Elle m’essouffle la Ginette lorsqu’elle est de cette façon compulsive. Je la regarde et je sens qu’elle a besoin de parler. Un banc de parc nous invite à la confidence. Je sens que cela sera une conversation à sens unique, mais enfin, on s’assoie. Elle dépose ses sacs comme en demi-lune. Une petite fille le soir de Noël, pensais-je.
— Comment ça va Gigi?
— Pas trop mal! Il fait chaud, mon air «climatisé» central a sauté, hier, pas dormi de la nuit, en plus des ronflements de Denis (son conjoint), il ronfle comme un train, mais j’aime pas ça, le comparer à un train, avec ce qui arrive à Lac-Mégantic et en Espagne… tékka, disons qu’il ronfle comme une fournaise. Puis, y a Jérôme mon plus vieux qui vient de sortir du garde-robe à 22 ans. Il est gai, il rentre dans les pompiers en septembre, j’espère que ça va bien aller. Pis quoi encore ? Ah oui! Je suis restée stationnée sur le pont Mercier trois heures la semaine dernière, il faisait tellement chaud que le moteur de ma Honda a sauté, j’avais mon petit-fils Samuel en arrière, tu sais, le petit de ma fille qui a la sclérose en plaques, il pleurait comme un veau. Ma mère déménage pour la deuxième fois cette année, elle s’est encore « pognée » avec une voisine. Mon boss est en épuisement professionnel et j’ai pris mes vacances trop tôt… À part ça , tout baigne dans l’huile.

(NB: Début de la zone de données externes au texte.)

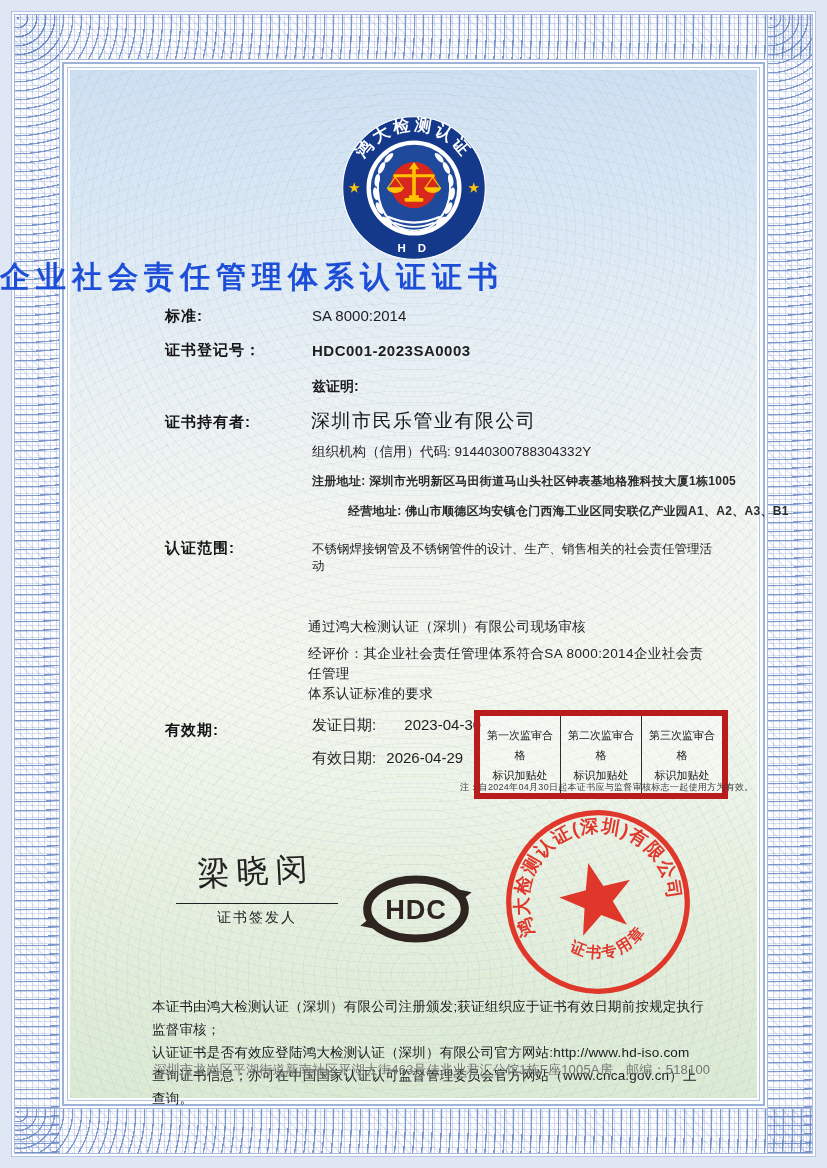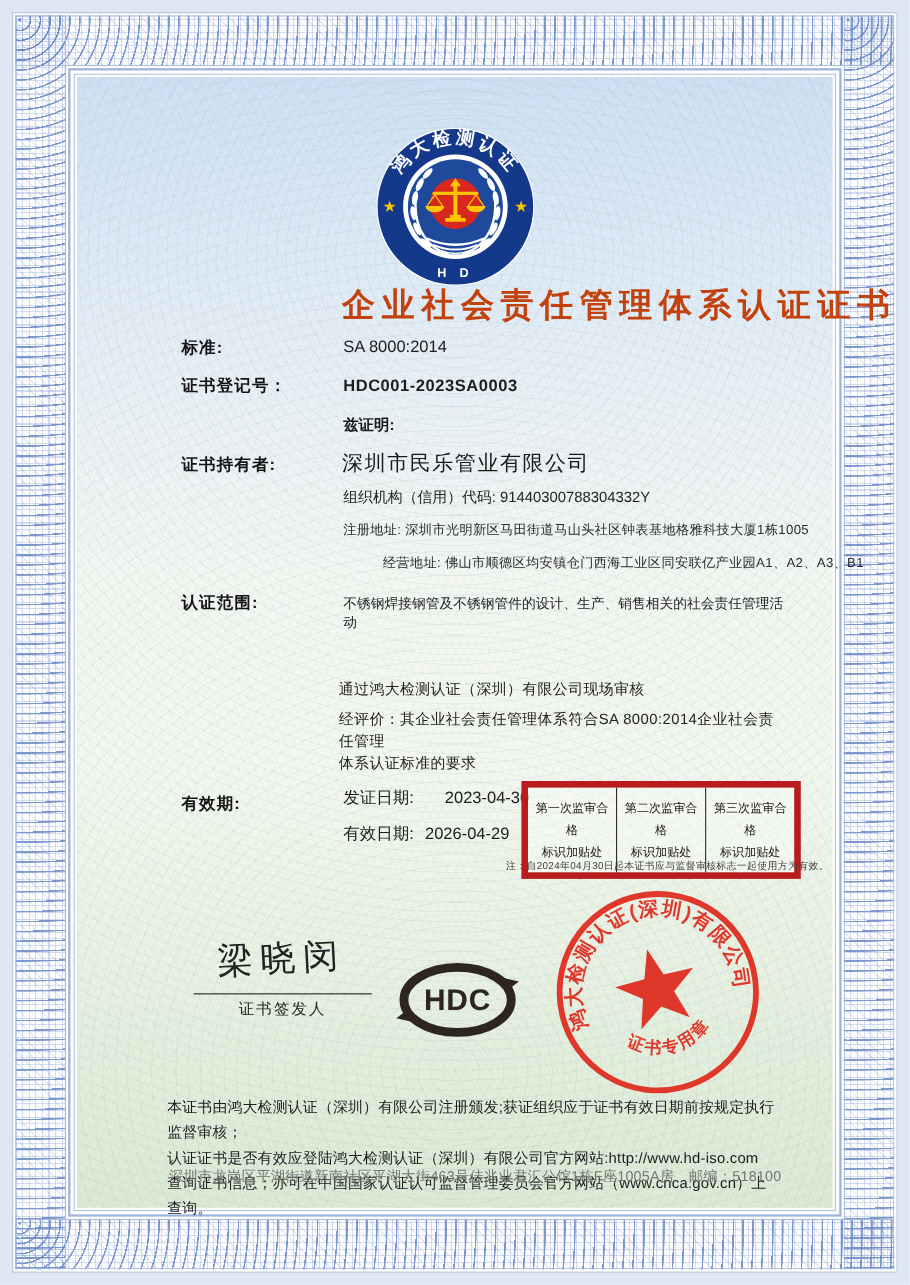--- a/index.html
+++ b/index.html
@@ -42,7 +42,7 @@
   .lbl{font-weight:bold;font-size:15px;color:#141416;letter-spacing:1px;}
   .val{font-size:15px;color:#1d1d1f;}
   .emblem{left:342px;top:116px;width:144px;height:144px;}
-  .title{left:0;right:12px;top:257px;text-align:right;font-size:30px;font-weight:bold;letter-spacing:6px;color:#c2410c;}
+  .title{left:0;right:12px;top:257px;text-align:left;font-size:30px;font-weight:bold;letter-spacing:6px;color:#1d4ed8;}
   .holder-name{font-size:19px;letter-spacing:1.5px;color:#18181a;}
   .small-line{font-size:12px;color:#2b2b2d;letter-spacing:.3px;}
   .audit p{margin:0 0 7px 0;font-size:13.5px;line-height:20px;color:#222;letter-spacing:.4px;}

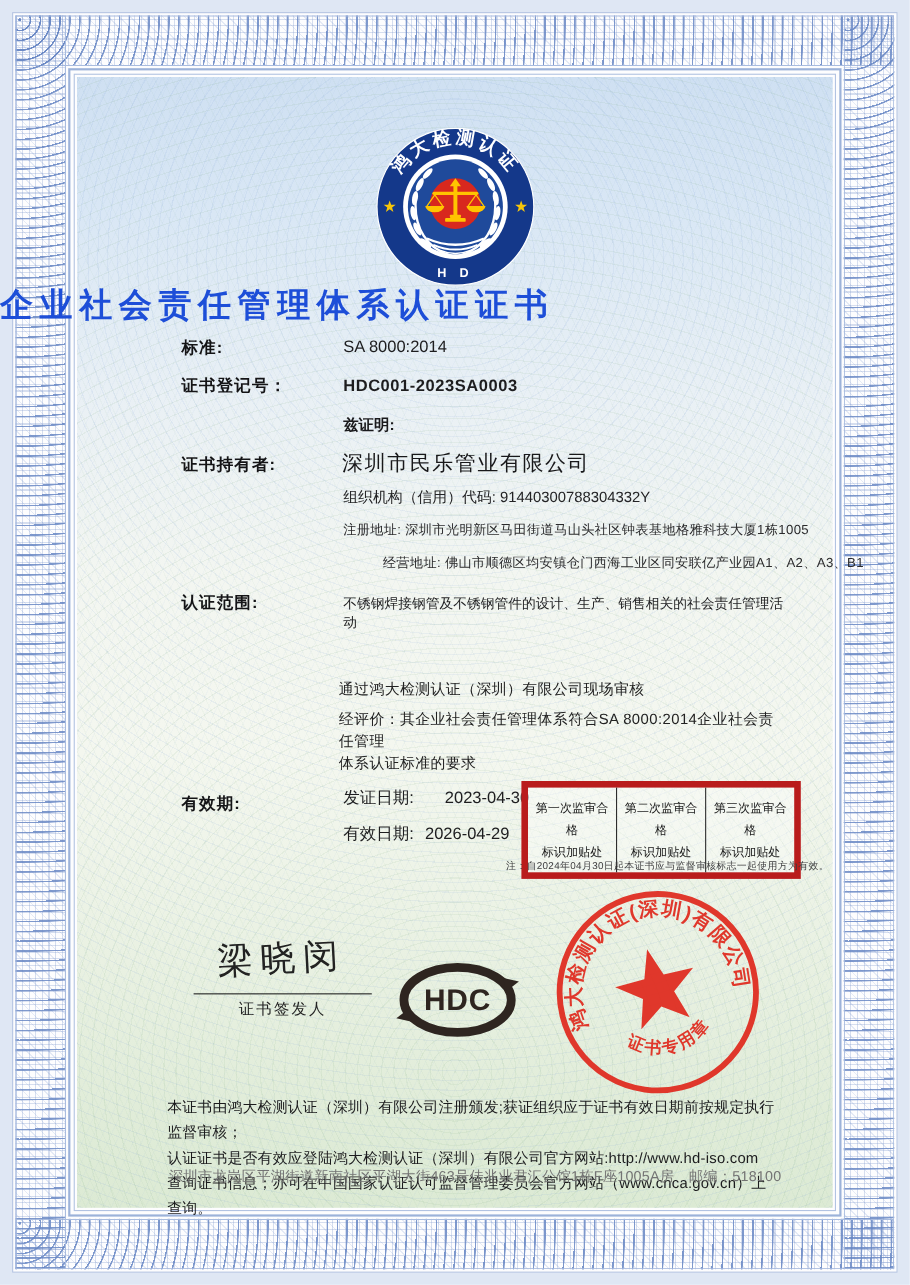--- a/index.html
+++ b/index.html
@@ -44,7 +44,7 @@
   .emblem{left:342px;top:116px;width:144px;height:144px;}
   .title{left:0;right:12px;top:257px;text-align:left;font-size:30px;font-weight:bold;letter-spacing:6px;color:#1d4ed8;}
   .holder-name{font-size:19px;letter-spacing:1.5px;color:#18181a;}
-  .small-line{font-size:12px;color:#2b2b2d;letter-spacing:.3px;}
+  .small-line{font-size:12px;color:#2b2b2d;letter-spacing:.3px;font-weight:bold;}
   .audit p{margin:0 0 7px 0;font-size:13.5px;line-height:20px;color:#222;letter-spacing:.4px;}
   .sup-table{left:474px;top:710px;display:flex;border:6px solid #b91c1c;background:rgba(255,255,255,.35);}
   .sup-cell{width:76px;padding:9px 2px 8px 2px;text-align:center;border-left:1px solid #2d2d2d;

Elle sort ses deux paires de souliers du sac Brown’s…
— Les aimes-tu, y sont beaux hein! Moi j’aime mieux les beiges, les talons sont plus hauts!
Je ne sais trop quoi dire .Me semble que ma vie est platte comme un drap repassé, à côté de ma chum.
— Ah oui, les beiges sont beaux, dis-je, un peu étourdi. Il fait beau, tu ne trouves pas?
De toute évidence, je veux détourner la conversation, moi, les souliers à talons hauts et le pont Mercier, j’en ai rien à cirer. Je lui parle de mes futures vacances, de la beauté de la nature, etc.
— Parle-moi pas des chaleurs, me lance-t-elle, tu te souviens de la grosse pluie de la semaine dernière, et bien , mon beau cormier que j’ai planté, il y a quatre ans, s’est déraciné, y a plein d’eau de pluie qui est entrée dans mon sous-sol, pas trop de dommage, j’ai perdu ma perruche, sa cage est tombée à cause du vent et s’est ouverte, pas grave, je l’haïssais.
— Ta perruche Zezette, me semble que tu l’aimais…
— C’est pas Zezette, elle est morte y a deux ans, c’est une autre, une vraie cervelle d’oiseau celle-là, je l’appelais Fe-fille!
Le temps passe et je comprends qu’avec tout ce qui lui arrive, magasiner peut panser certaines plaies. Je la quitte, prétextant un rendez-vous. Je lui propose de la revoir prochainement. (Pas si pressé, en vérité). C’est qu’elle peut être troublante cette Ginette. Moi, cette rencontre me confirme que je n’ai pas vraiment envie de magasiner. Je profite du beau temps!